Presented By O’Reilly and Cloudera
Make Data Work
March 5–6, 2018: Training
March 6–8, 2018: Tutorials & Conference
San Jose, CA

Deploying and monitoring interactive machine learning applications with Clipper

Dan Crankshaw (UC Berkeley RISELab)
11:50am12:30pm Wednesday, March 7, 2018
Average rating: ****.
(4.25, 4 ratings)

Who is this presentation for?

  • Data scientists, data engineers, and anyone working with machine learning platforms

Prerequisite knowledge

  • Basic experience developing and training machine learning models and building interactive applications (such as interactive web apps)
  • Familiarity with Docker and Kubernetes (useful but not required)

What you'll learn

  • Understand the systems and DevOps challenges of deploying low-latency machine learning applications
  • Learn how Clipper helps solve these challenges and how to incorporate Clipper into existing serving infrastructure

Description

Machine learning is being deployed in a growing number of applications that demand real-time, accurate, and robust predictions under heavy serving loads. However, most machine learning frameworks and systems only address model training, not deployment.

Clipper is an open source, general-purpose model-serving system that addresses these challenges. Interposing between applications that consume predictions and the machine learning models that produce predictions, Clipper simplifies the model deployment process by adopting a modular serving architecture and isolating models in their own containers, allowing them to be evaluated using the same runtime environment as that used during training. Clipper’s modular architecture provides simple mechanisms for scaling out models to meet increased throughput demands and performing fine-grained physical resource allocation for each model. Further, by abstracting models behind a uniform serving interface, Clipper allows developers to compose many machine learning models within a single application to support increasingly common techniques such as ensemble methods, multiarmed bandit algorithms, and prediction cascades.

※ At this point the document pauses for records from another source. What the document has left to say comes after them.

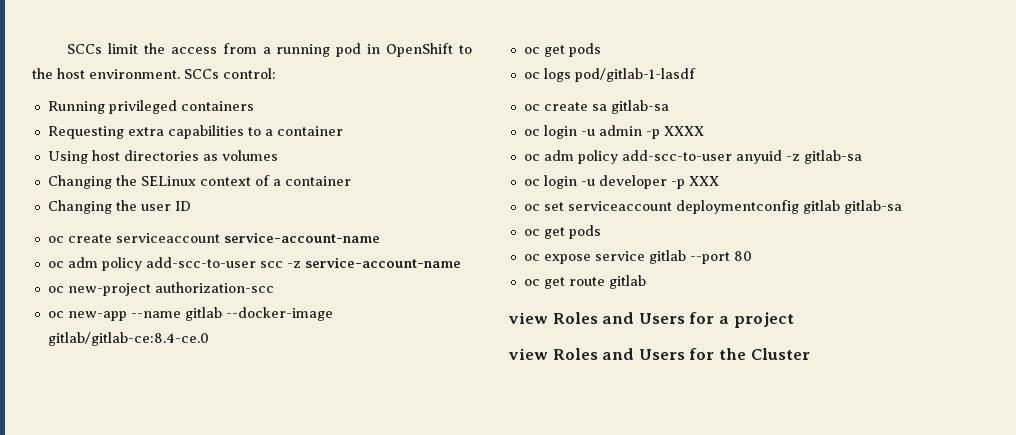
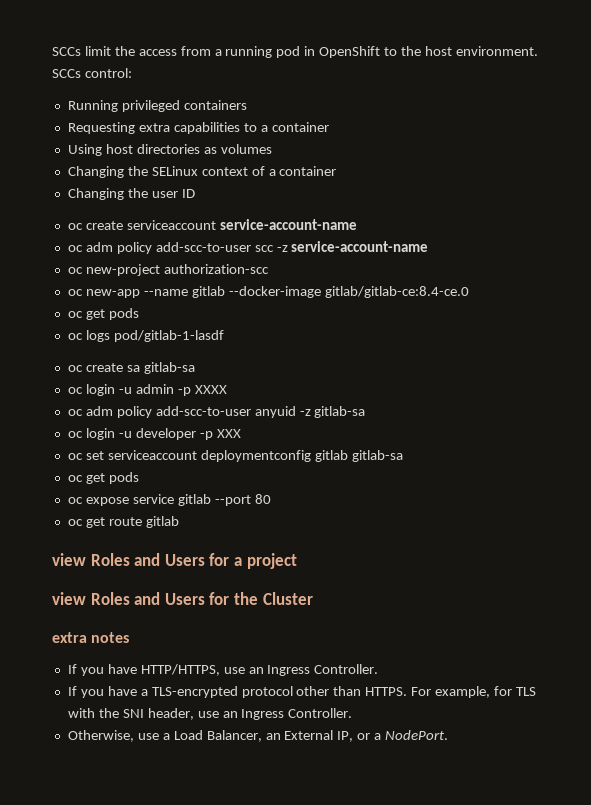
+ extra notes
+ If you have HTTP/HTTPS, use an Ingress Controller.
+ If you have a TLS-encrypted protocol other than HTTPS. For example, for TLS with the SNI header, use an Ingress Controller.
+ Otherwise, use a Load Balancer, an External IP, or a NodePort.

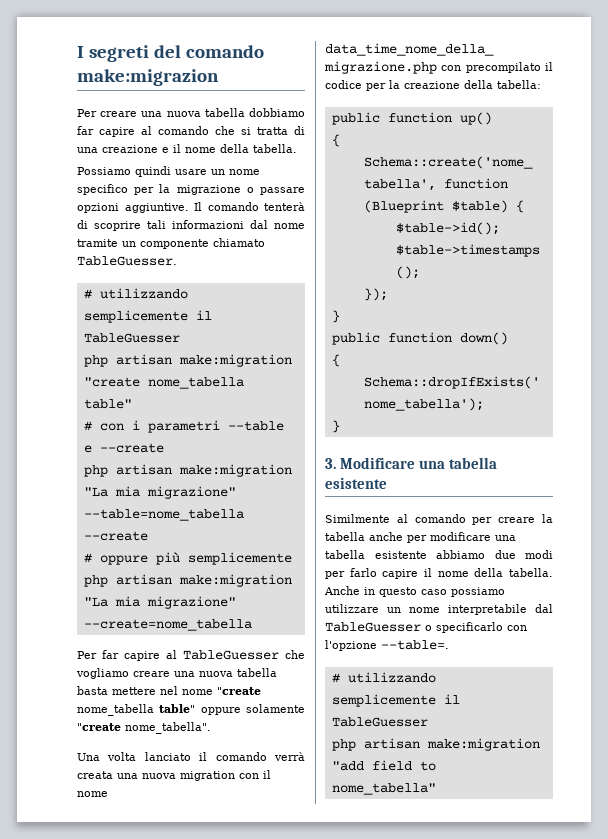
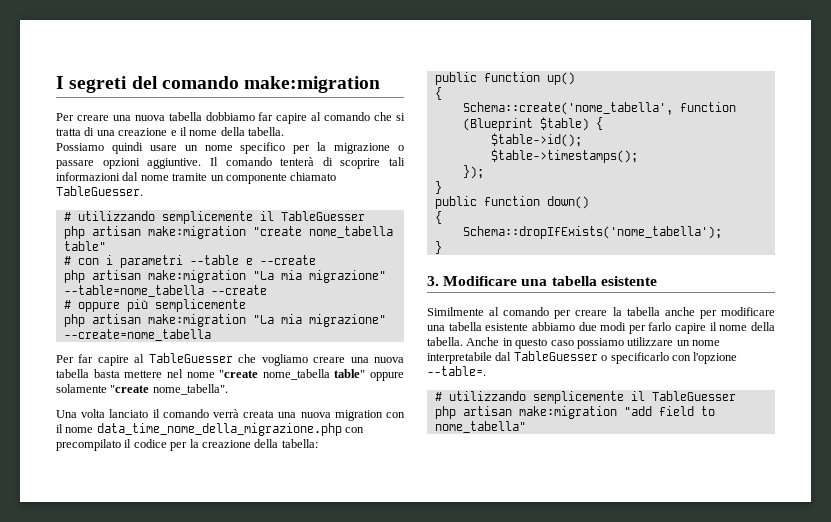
- I segreti del comando make:migrazion
+ I segreti del comando make:migration

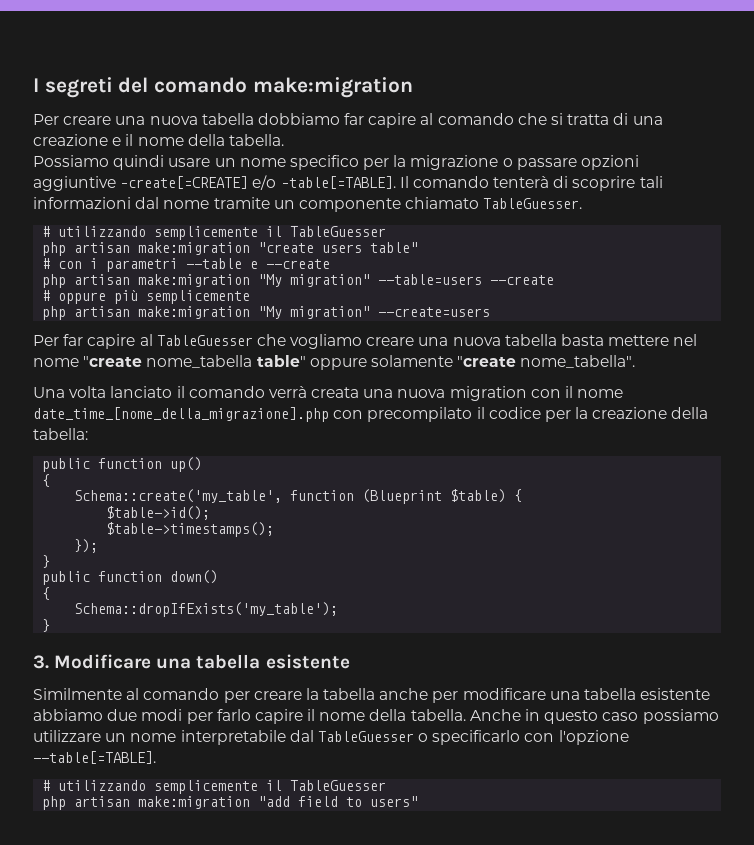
- Possiamo quindi usare un nome specifico per la migrazione o passare opzioni aggiuntive.
+ Possiamo quindi usare un nome specifico per la migrazione o passare opzioni aggiuntive –create[=CREATE] e/o –table[=TABLE].
- php artisan make:migration "create nome_tabella table"
+ php artisan make:migration "create users table"
- php artisan make:migration "La mia migrazione" --table=nome_tabella --create
+ php artisan make:migration "My migration" --table=users --create
- php artisan make:migration "La mia migrazione" --create=nome_tabella
+ php artisan make:migration "My migration" --create=users
- Una volta lanciato il comando verrà creata una nuova migration con il nome data_time_nome_della_migrazione.php con precompilato il codice per la creazione della tabella:
+ Una volta lanciato il comando verrà creata una nuova migration con il nome date_time_[nome_della_migrazione].php con precompilato il codice per la creazione della tabella:
- Schema::create('nome_tabella', function (Blueprint $table) {
+ Schema::create('my_table', function (Blueprint $table) {
- Schema::dropIfExists('nome_tabella');
+ Schema::dropIfExists('my_table');
- Anche in questo caso possiamo utilizzare un nome interpretabile dal TableGuesser o specificarlo con l'opzione --table=.
+ Anche in questo caso possiamo utilizzare un nome interpretabile dal TableGuesser o specificarlo con l'opzione --table[=TABLE].
- php artisan make:migration "add field to nome_tabella"
+ php artisan make:migration "add field to users"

Dan Crankshaw offers an overview of the Clipper serving system and explains how to use it to serve Apache Spark and TensorFlow models on Kubernetes. Dan concludes by discussing some recent work on statistical performance monitoring for machine learning models.

Photo of Dan Crankshaw

Dan Crankshaw

UC Berkeley RISELab

Dan Crankshaw is a PhD student in the CS Department at UC Berkeley, where he works in the RISELab. After cutting his teeth doing large-scale data analysis on cosmology simulation data and building systems for distributed graph analysis, Dan has turned his attention to machine learning systems. His current research interests include systems and techniques for serving and deploying machine learning, with a particular emphasis on low-latency and interactive applications.